Thursday, February 21, 2008

Poetry Thursday

Ella came home from school yesterday with an "extra" assignment of writing a poem, and she was thrilled. She chose pillbugs as the topic of her poem - the class now has terrariums with pillbugs living in them.

It's the type of poem where the first letter of each line spells out the subject. At first, she was struggling to rhyme each line, but once I told her that not all poems rhyme, things got easier. But she did ask a question that I wasn't sure how to answer. "If it doesn't rhyme, what makes it a poem?" I'll admit that I don't get poetry. I had to wrestle with reading and analyzing poems in college and grad school, and I just never clicked with the form, despite having some amazing teachers.

So after thinking for a few minutes, I told her poetry was using words to paint pictures; poems are songs without music. I think that description worked.

After finishing her pillbug poem, Ella decided to write a second, this time about the satellite that was shot down last night. Ella is obsessed with all things related to space, and the story about the satellite really got her attention. She was very upset that the militarty was planning to destroy it, even after I explained to her why they were doing it.

Here is Ella's poem about the satellite, sic all spelling errors.

Sroy satellite
At earths orbit
The army will blow you up
Ech and every pece of you might burn up
Like a diying star
Love is what I will all ways give you
I will all ways remember you
Till I diy I will remember you
Even past that

I was pretty impressed, spelling problems aside, with the poem. I especially the like line about the satellite burning up like a "diying" star.

Who knows, perhaps Ella will be a poetess astronaut.

3 comments:

Anonymous said...

That is a GREAT poem!

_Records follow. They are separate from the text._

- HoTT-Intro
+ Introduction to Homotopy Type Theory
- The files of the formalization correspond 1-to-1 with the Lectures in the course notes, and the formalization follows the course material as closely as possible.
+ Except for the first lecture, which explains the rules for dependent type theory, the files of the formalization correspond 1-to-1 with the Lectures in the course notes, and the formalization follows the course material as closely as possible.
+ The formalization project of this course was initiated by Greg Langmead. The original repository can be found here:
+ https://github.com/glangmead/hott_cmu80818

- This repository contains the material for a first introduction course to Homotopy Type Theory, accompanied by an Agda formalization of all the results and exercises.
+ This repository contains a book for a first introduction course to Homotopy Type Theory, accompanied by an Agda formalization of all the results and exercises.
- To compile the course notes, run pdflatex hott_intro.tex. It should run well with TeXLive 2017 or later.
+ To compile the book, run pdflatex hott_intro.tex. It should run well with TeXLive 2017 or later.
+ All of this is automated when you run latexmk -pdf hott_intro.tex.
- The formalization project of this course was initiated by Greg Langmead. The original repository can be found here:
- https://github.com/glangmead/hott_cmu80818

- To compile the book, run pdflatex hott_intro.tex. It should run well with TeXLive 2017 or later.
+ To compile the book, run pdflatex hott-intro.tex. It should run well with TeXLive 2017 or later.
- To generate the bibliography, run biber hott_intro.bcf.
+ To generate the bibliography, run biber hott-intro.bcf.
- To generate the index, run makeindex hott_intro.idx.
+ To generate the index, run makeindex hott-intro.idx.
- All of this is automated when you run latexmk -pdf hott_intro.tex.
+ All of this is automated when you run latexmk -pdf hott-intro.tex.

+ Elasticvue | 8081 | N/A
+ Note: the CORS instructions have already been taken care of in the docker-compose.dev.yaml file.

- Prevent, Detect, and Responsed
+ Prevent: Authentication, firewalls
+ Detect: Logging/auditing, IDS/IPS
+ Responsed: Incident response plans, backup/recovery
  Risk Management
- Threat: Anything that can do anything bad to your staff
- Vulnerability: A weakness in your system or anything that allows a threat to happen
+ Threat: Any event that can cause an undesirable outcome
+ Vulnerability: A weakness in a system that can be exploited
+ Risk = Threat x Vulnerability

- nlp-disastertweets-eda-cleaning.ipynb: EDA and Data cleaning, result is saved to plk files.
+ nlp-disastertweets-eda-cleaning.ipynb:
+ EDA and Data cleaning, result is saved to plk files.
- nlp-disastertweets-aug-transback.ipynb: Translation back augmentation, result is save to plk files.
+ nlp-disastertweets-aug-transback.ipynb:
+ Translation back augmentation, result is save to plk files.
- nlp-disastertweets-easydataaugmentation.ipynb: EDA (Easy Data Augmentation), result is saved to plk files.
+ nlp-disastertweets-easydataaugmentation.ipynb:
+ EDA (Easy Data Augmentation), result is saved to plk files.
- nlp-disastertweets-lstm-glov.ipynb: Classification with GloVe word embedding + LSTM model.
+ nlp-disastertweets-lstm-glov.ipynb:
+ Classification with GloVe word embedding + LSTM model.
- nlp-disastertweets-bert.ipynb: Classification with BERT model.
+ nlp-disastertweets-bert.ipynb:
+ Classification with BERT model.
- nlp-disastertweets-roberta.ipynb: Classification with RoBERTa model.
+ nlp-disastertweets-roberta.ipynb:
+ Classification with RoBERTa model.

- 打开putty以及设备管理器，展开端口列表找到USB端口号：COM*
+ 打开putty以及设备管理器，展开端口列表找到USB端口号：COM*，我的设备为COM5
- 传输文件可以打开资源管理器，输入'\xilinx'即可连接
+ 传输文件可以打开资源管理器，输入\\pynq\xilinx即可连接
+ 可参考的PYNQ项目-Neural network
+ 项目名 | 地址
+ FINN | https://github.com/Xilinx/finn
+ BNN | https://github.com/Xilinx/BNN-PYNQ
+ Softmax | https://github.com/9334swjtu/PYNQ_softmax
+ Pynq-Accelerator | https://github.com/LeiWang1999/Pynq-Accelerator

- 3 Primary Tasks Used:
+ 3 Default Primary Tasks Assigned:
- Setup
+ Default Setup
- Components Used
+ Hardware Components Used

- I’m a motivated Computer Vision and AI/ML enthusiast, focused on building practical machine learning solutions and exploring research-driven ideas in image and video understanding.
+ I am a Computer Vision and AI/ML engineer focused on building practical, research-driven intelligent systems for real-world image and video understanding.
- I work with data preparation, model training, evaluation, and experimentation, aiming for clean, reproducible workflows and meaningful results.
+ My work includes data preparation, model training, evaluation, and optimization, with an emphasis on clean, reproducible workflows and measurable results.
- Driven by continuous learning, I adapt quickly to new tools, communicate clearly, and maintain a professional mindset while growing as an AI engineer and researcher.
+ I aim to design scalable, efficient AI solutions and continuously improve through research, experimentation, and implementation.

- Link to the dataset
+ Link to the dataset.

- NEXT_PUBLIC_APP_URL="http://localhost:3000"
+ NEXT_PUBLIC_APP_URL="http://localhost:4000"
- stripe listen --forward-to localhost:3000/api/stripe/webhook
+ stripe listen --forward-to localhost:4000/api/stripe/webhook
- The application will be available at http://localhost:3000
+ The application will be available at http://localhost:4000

Seriously, I don't think my students in middle school wrote anything half as good - must have been the hormones.

And poetry IS song without music, that was a perfect analogy - rhyme, meter, the flow and sound of the words themselves is as important as the meaning of the words. (why, yes, I WAS an english teacher)

Keeffer said...

you don't get poetry. mom doesn't get poetry. i don't get poetry.

it looks like ella's going to break that trend.

Anonymous said...

Oh, my lord. THAT is a beautiful thing. "Till I diy I will remember you/Even past that" MmmmHmmm... I think she gets it.